### RECORDS TO USE

=== Section Start ===

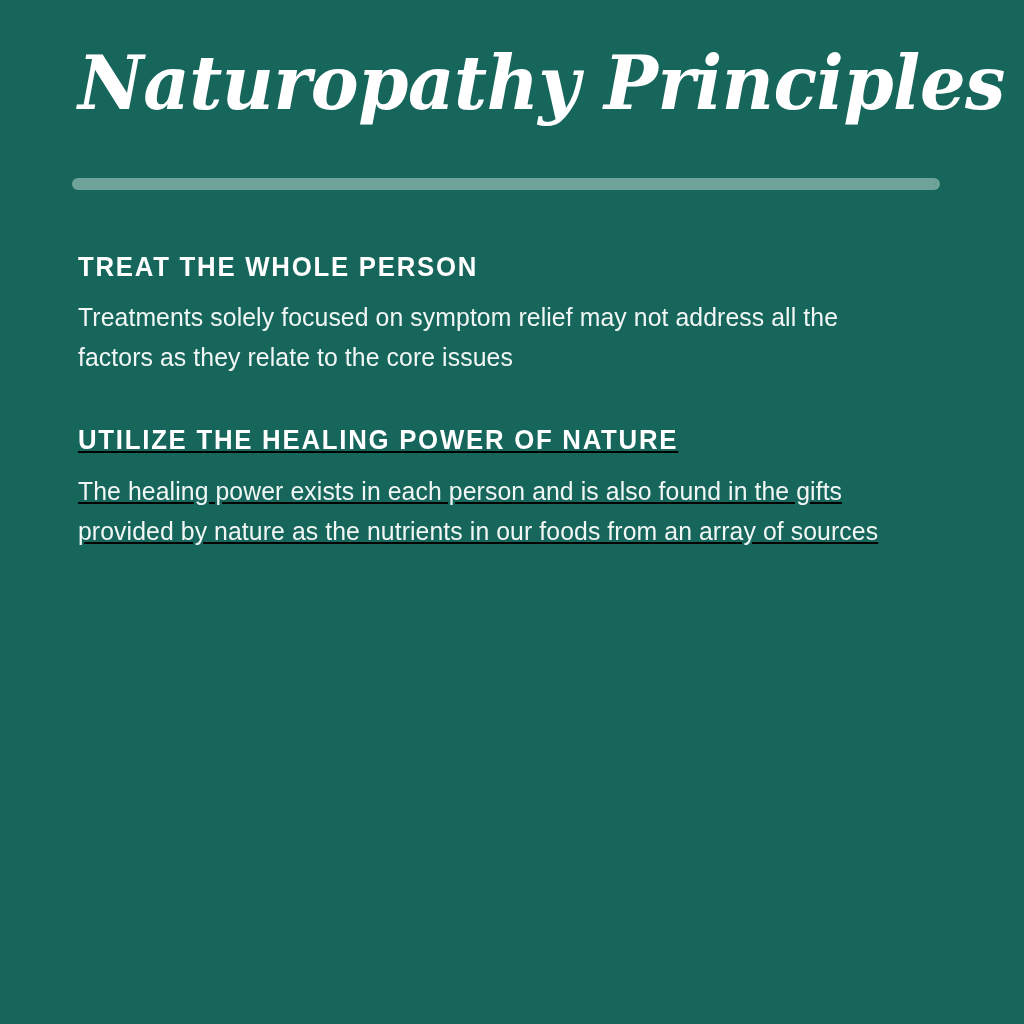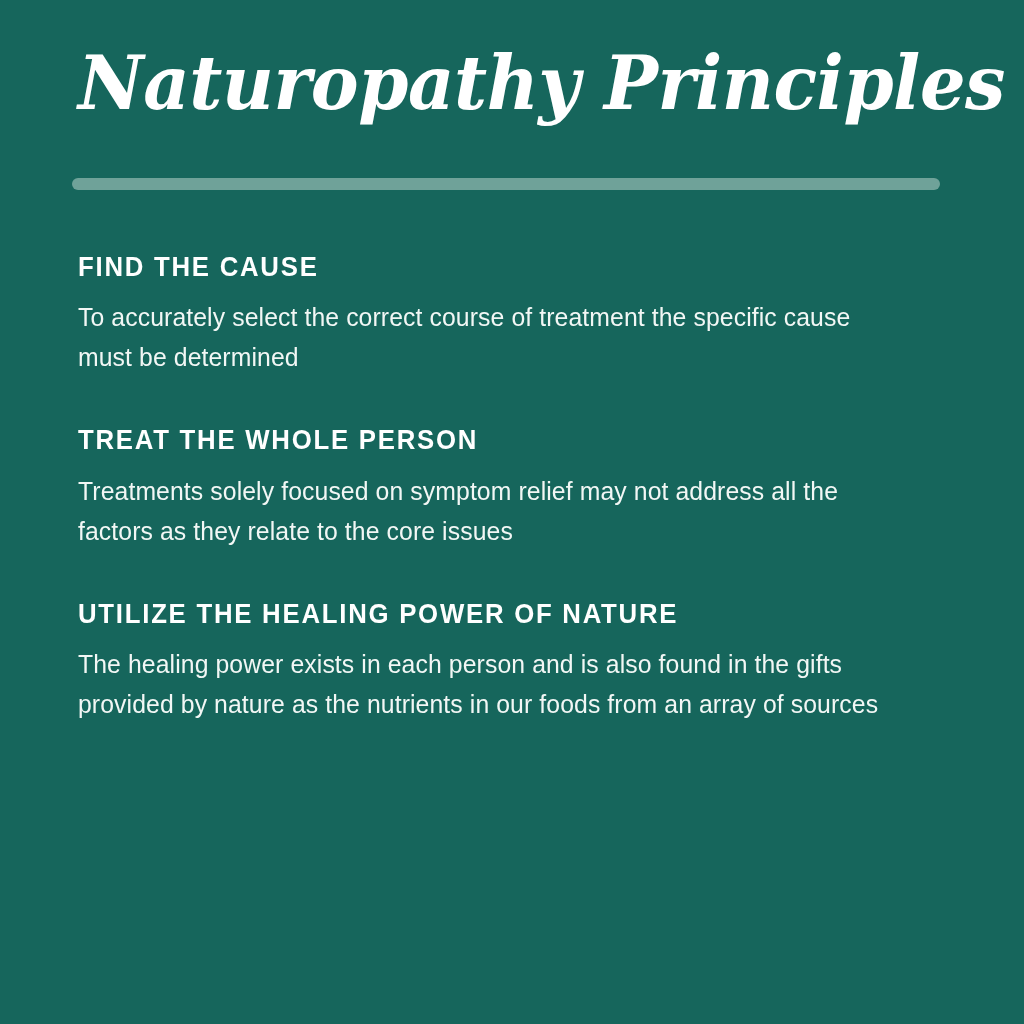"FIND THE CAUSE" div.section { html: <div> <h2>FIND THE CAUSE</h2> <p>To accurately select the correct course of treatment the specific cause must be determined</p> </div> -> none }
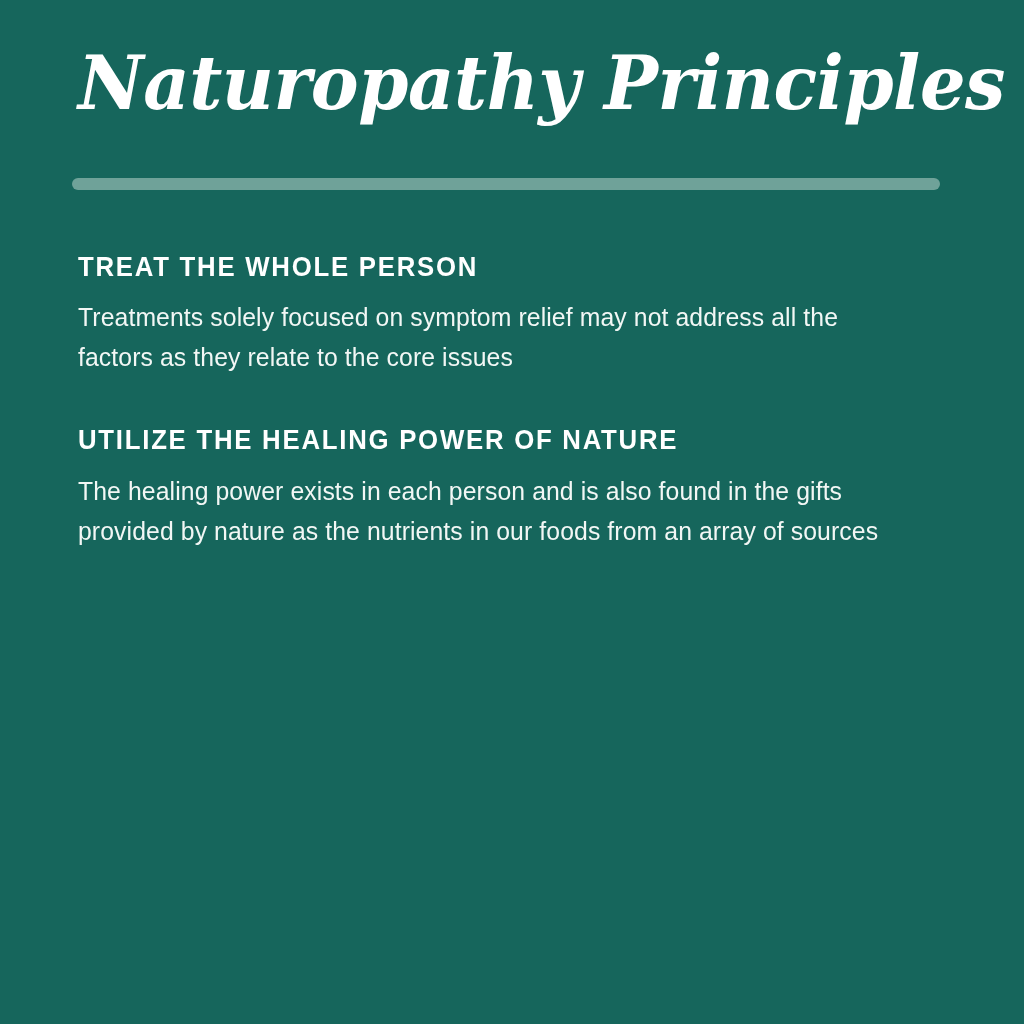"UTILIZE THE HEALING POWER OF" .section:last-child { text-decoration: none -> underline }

=== Section End ===
=== Section Start ===

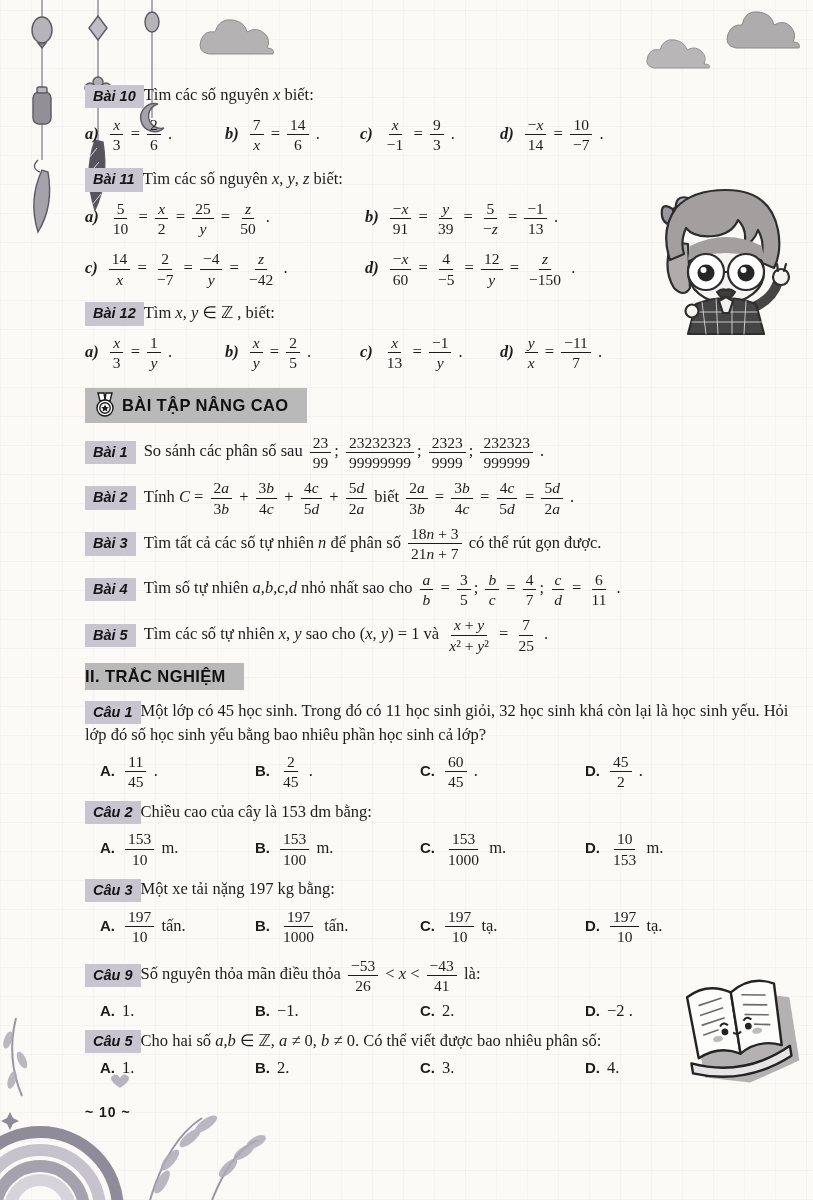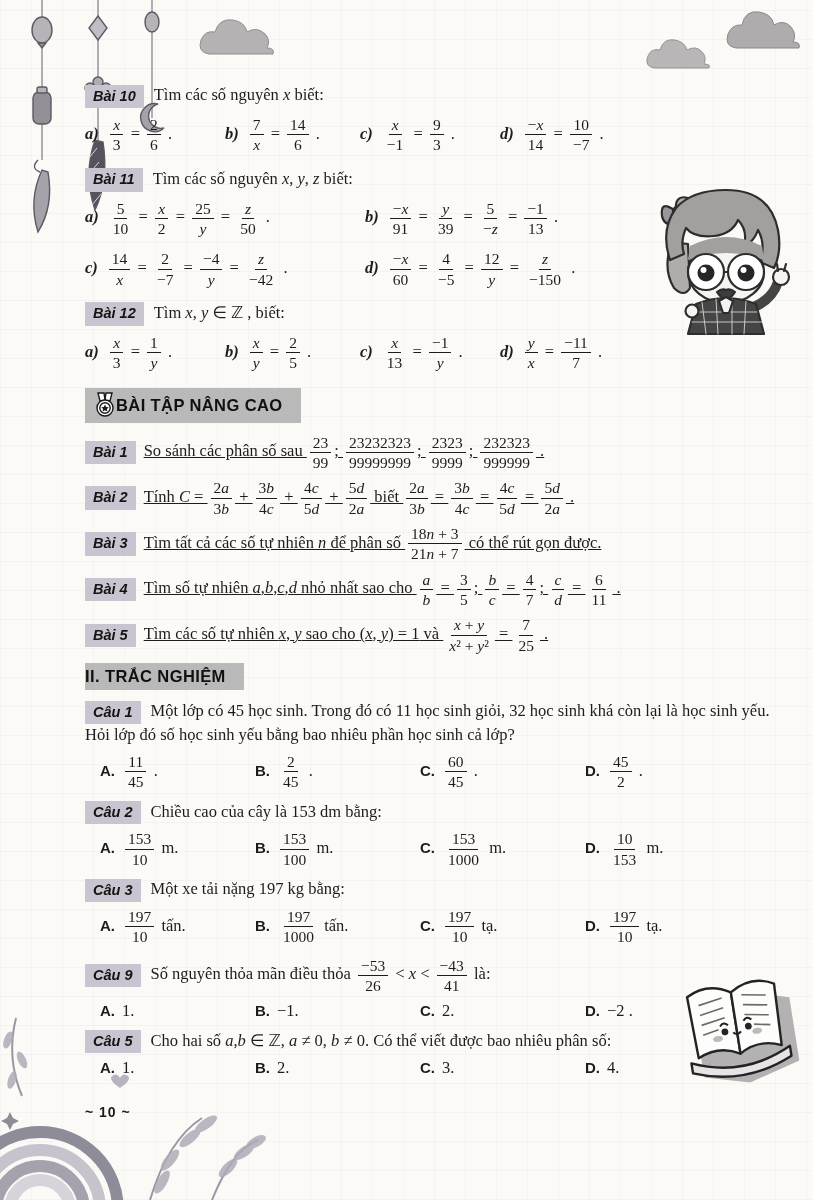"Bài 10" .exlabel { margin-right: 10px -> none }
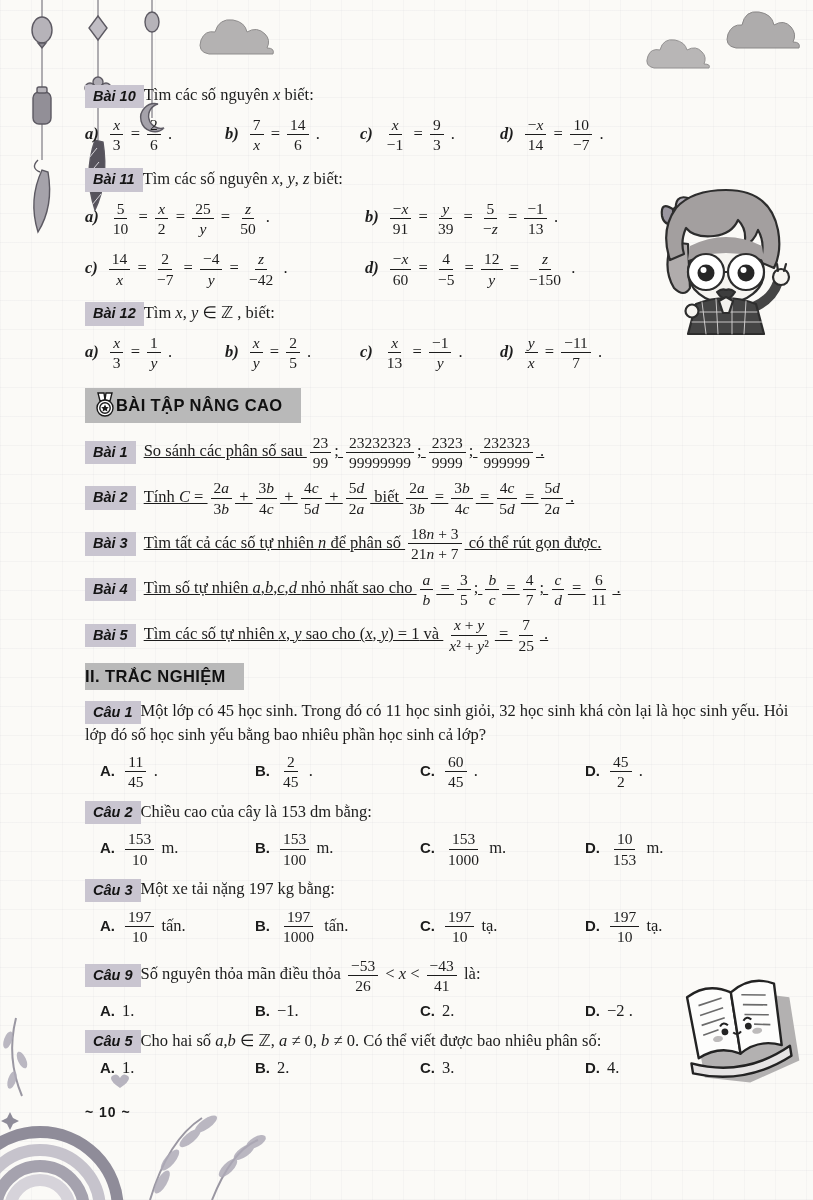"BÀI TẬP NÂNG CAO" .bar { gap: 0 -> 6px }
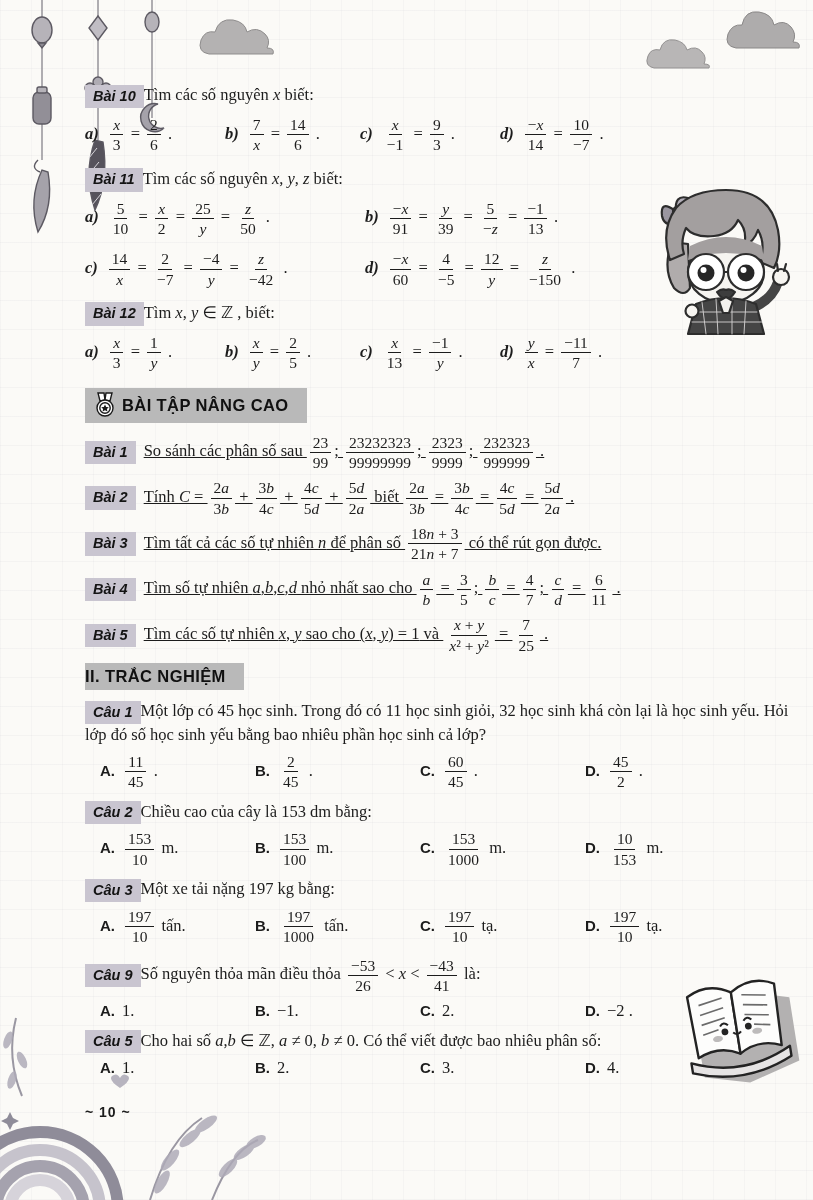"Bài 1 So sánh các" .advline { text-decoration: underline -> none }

=== Section End ===

Write out exactly the run of lines above that starts at the line containing "margin-right: 10px ->" and ends at the line containing "text-decoration: underline ->". Include both, and leave the pictures out.

"Bài 10" .exlabel { margin-right: 10px -> none }
"BÀI TẬP NÂNG CAO" .bar { gap: 0 -> 6px }
"Bài 1 So sánh các" .advline { text-decoration: underline -> none }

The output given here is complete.